Difference listings:
┌──

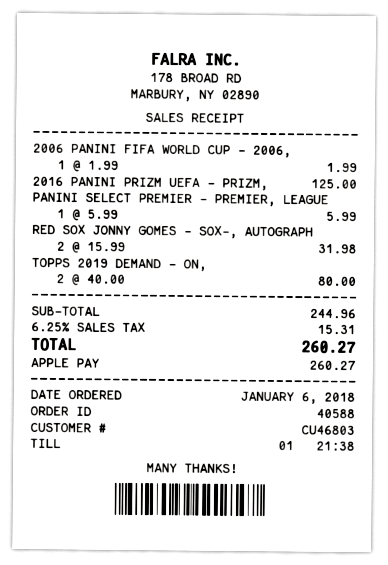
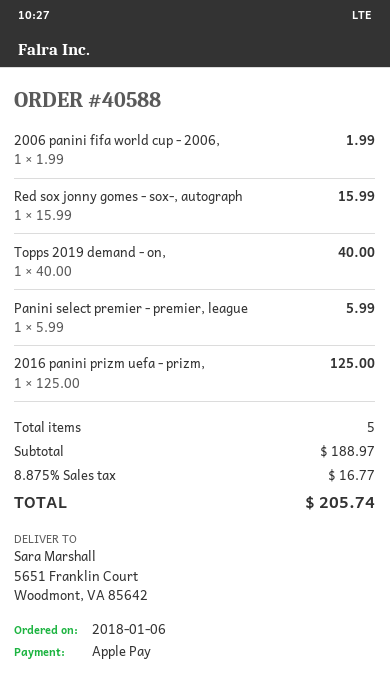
RED SOX JONNY GOMES - SOX-, AUTOGRAPH: 2 x 15.99 = 31.98 -> 1 x 15.99 = 15.99
TOPPS 2019 DEMAND - ON,: 2 x 40.00 = 80.00 -> 1 x 40.00 = 40.00
subtotal: 244.96 -> 188.97
tax: 6.25% = 15.31 -> 8.875% = 16.77
total: 260.27 -> 205.74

└──

▶ _What to work on_
A faithful copy of the data above is wanted, with every image left out.

▶ _Answer space_
RED SOX JONNY GOMES - SOX-, AUTOGRAPH: 2 x 15.99 = 31.98 -> 1 x 15.99 = 15.99
TOPPS 2019 DEMAND - ON,: 2 x 40.00 = 80.00 -> 1 x 40.00 = 40.00
subtotal: 244.96 -> 188.97
tax: 6.25% = 15.31 -> 8.875% = 16.77
total: 260.27 -> 205.74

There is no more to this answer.